Look through the material below. Copy each line that contains the string "bottom".

- [RAW DATA]:
_ _ _ _

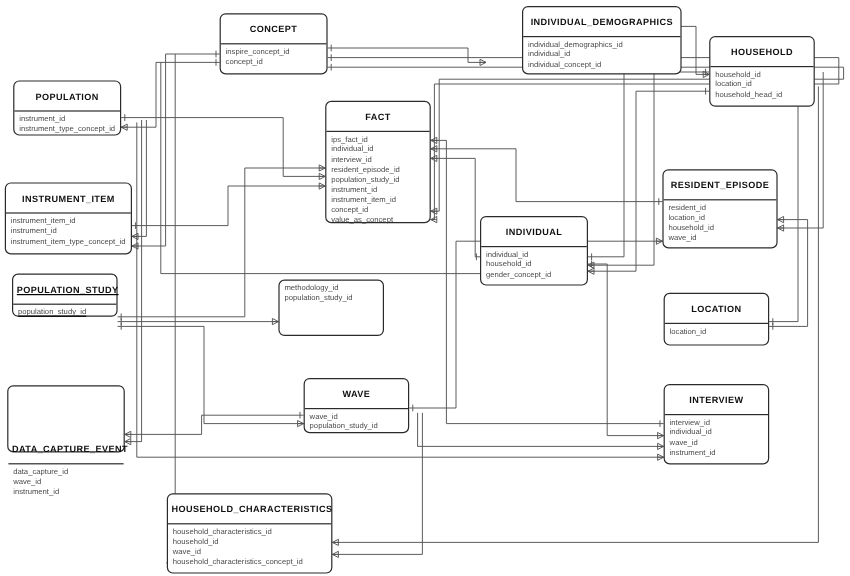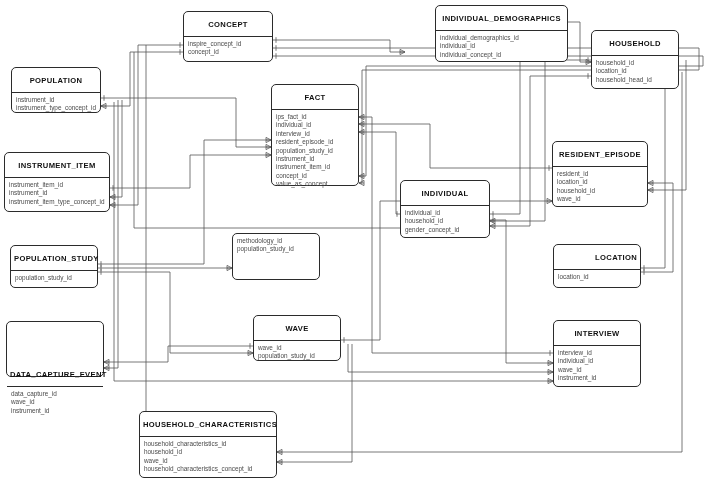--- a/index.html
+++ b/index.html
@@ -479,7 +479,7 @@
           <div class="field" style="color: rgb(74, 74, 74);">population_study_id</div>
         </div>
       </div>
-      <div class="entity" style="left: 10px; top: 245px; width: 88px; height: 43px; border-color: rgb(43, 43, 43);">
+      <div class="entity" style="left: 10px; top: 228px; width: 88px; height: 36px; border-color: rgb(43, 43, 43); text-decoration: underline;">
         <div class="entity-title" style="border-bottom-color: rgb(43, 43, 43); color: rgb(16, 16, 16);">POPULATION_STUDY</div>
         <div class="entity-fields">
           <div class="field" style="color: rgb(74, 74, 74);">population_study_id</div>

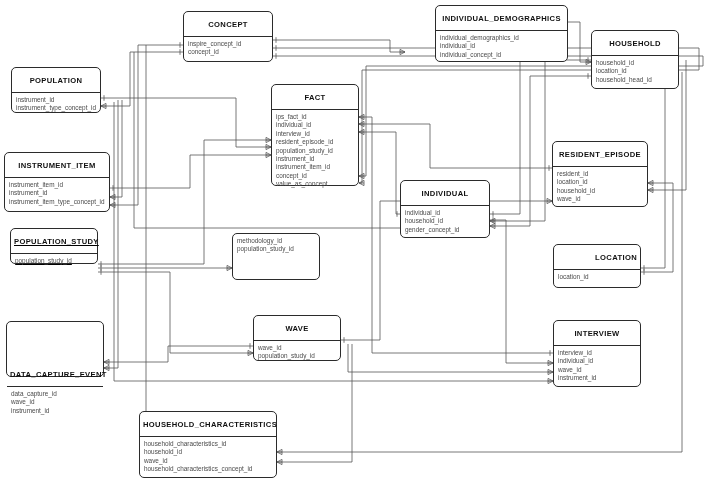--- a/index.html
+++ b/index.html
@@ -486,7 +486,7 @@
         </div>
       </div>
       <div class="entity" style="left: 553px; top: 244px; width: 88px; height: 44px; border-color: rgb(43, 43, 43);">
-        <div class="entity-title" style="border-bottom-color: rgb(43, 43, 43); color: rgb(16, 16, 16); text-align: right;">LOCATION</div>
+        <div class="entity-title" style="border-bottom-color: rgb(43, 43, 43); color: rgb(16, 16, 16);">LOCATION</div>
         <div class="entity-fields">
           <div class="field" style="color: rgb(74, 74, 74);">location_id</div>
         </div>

_ _ _ _

- [SOLUTION]:
         <div class="entity-title" style="border-bottom-color: rgb(43, 43, 43); color: rgb(16, 16, 16);">POPULATION_STUDY</div>
-        <div class="entity-title" style="border-bottom-color: rgb(43, 43, 43); color: rgb(16, 16, 16); text-align: right;">LOCATION</div>
+        <div class="entity-title" style="border-bottom-color: rgb(43, 43, 43); color: rgb(16, 16, 16);">LOCATION</div>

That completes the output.